Work order
Look through the material below for "right". Copy every line that contains it.

Data provided

◆ ◆ ◆ ◆ ◆ ◆ ◆

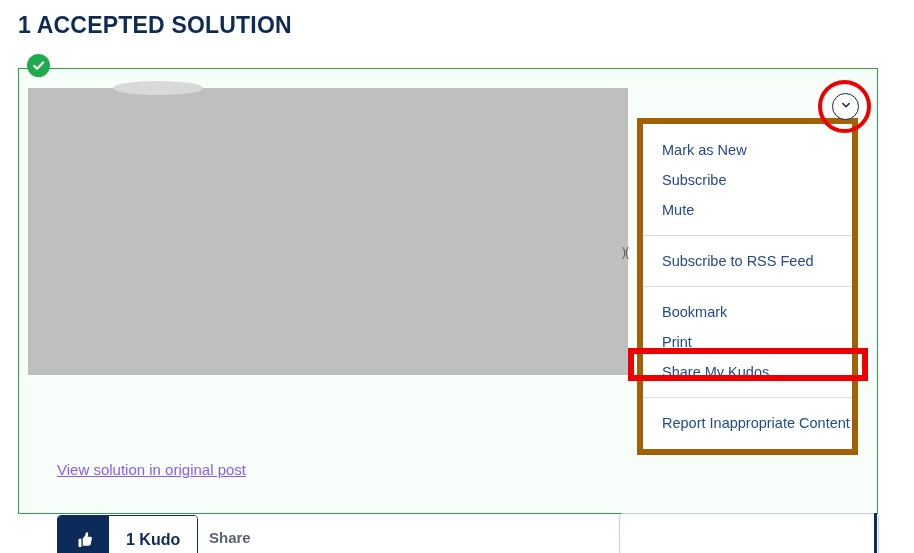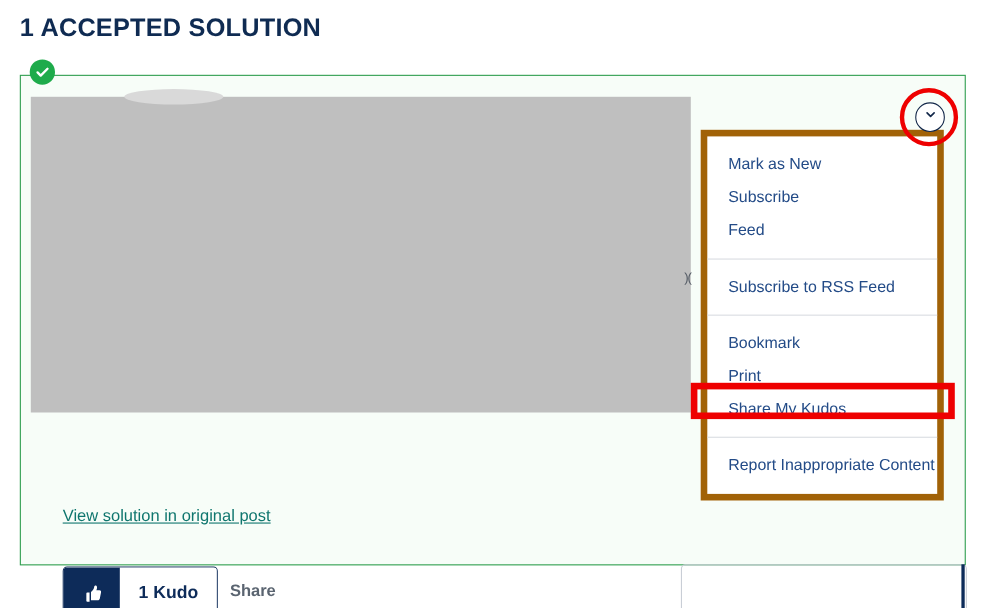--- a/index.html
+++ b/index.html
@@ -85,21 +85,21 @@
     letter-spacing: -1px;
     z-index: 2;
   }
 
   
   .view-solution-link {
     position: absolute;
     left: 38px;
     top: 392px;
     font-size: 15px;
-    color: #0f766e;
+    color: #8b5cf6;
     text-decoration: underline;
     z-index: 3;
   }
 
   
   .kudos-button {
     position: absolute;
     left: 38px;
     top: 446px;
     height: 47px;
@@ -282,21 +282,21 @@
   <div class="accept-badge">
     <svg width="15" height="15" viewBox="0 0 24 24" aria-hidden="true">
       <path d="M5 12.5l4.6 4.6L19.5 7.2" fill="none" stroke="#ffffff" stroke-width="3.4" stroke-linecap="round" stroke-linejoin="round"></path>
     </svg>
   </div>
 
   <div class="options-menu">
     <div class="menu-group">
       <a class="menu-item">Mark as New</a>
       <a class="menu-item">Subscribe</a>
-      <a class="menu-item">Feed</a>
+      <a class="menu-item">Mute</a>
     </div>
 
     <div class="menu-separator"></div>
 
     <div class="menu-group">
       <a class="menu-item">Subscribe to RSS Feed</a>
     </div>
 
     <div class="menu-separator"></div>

◆ ◆ ◆ ◆ ◆ ◆ ◆

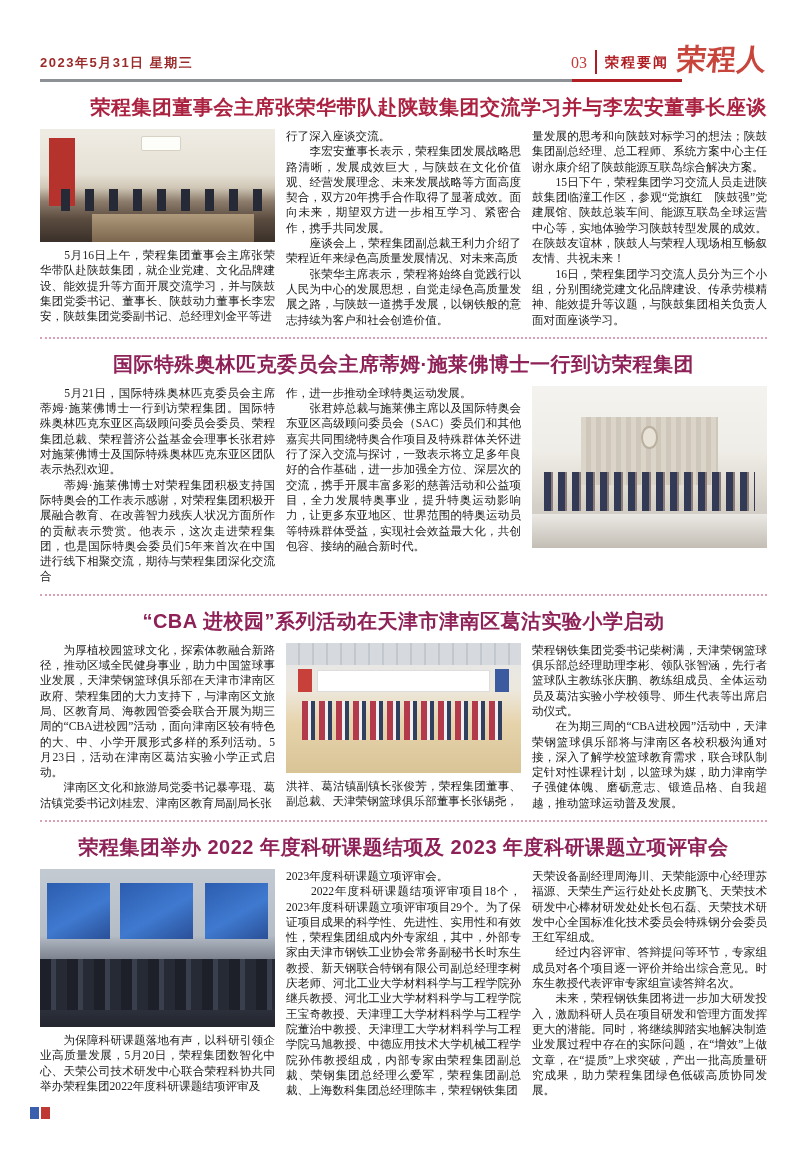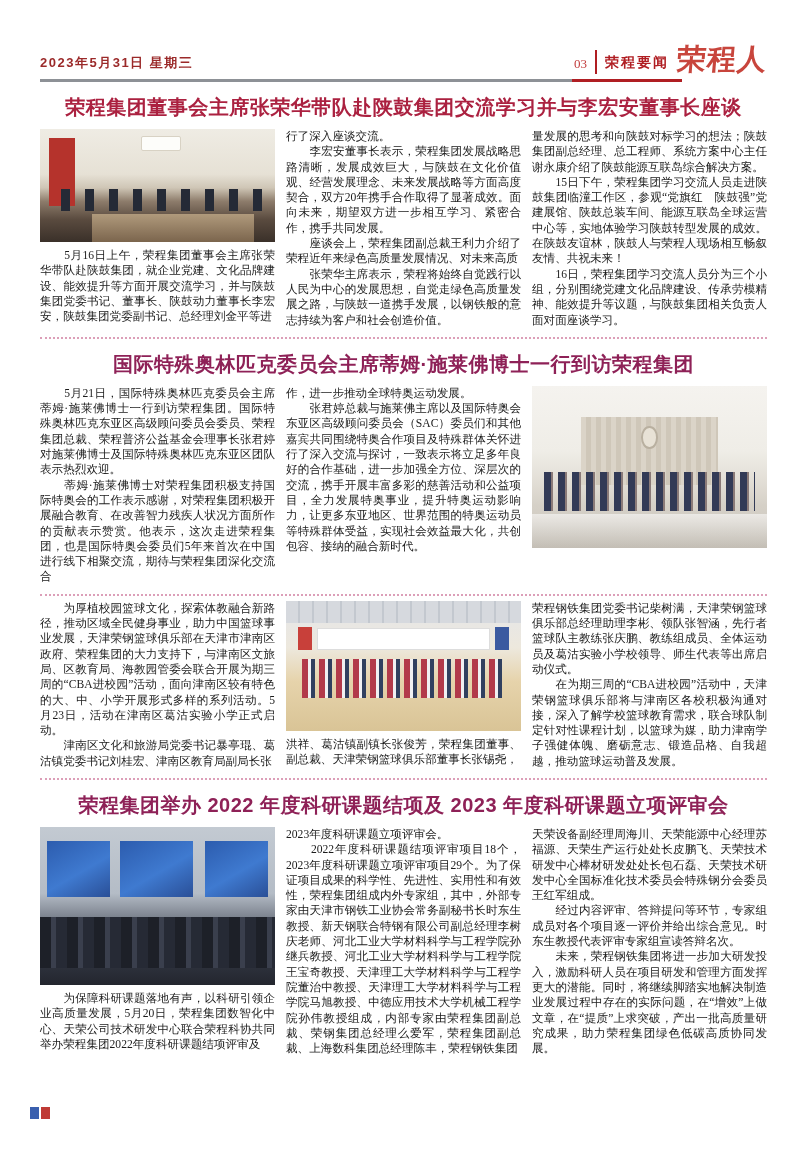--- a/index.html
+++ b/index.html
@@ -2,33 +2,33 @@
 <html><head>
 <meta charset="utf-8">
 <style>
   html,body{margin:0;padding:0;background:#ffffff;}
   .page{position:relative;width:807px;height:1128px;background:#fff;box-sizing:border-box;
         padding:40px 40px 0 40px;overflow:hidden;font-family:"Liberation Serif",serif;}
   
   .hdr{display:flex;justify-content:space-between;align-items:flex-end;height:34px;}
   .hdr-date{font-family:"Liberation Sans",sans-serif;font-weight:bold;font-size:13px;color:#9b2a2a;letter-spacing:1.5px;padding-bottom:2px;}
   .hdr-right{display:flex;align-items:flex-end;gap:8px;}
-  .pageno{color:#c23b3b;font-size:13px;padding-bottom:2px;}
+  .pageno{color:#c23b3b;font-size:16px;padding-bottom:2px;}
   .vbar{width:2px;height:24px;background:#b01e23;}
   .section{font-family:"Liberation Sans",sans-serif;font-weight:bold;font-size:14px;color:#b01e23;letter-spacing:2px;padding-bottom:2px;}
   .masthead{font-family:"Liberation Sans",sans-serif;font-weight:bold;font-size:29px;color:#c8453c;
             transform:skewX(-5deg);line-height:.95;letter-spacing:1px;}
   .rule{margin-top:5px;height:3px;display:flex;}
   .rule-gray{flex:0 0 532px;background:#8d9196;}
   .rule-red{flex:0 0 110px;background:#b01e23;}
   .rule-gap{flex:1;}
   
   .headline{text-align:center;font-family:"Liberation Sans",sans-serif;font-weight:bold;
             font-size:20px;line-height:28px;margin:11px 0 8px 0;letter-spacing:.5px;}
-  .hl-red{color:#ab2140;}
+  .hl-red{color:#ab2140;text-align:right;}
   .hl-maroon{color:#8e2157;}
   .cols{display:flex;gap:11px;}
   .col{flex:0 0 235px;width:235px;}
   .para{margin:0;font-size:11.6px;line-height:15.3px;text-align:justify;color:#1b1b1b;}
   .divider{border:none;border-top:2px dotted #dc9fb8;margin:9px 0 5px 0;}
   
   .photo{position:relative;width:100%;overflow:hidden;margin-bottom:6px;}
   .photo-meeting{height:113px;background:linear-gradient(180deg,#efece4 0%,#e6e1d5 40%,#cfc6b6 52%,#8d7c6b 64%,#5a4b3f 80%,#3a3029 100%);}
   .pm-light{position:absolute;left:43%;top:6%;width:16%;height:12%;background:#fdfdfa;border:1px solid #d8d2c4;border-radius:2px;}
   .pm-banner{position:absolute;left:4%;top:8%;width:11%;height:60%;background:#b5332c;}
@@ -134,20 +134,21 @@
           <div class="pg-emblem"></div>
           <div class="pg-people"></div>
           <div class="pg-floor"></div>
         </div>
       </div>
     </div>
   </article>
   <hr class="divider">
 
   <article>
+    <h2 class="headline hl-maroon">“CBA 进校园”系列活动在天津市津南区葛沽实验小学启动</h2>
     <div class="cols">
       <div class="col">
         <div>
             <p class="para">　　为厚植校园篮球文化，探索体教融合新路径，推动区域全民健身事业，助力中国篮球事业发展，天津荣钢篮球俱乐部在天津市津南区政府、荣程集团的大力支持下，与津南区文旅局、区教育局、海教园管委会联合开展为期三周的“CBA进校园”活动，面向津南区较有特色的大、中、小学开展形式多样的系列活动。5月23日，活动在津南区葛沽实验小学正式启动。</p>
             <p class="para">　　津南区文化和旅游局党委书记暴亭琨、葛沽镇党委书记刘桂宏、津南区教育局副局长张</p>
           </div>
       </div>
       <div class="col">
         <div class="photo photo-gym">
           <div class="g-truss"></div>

◆ ◆ ◆ ◆ ◆ ◆ ◆

Expected answer
   .hdr-right{display:flex;align-items:flex-end;gap:8px;}
+  .hl-red{color:#ab2140;text-align:right;}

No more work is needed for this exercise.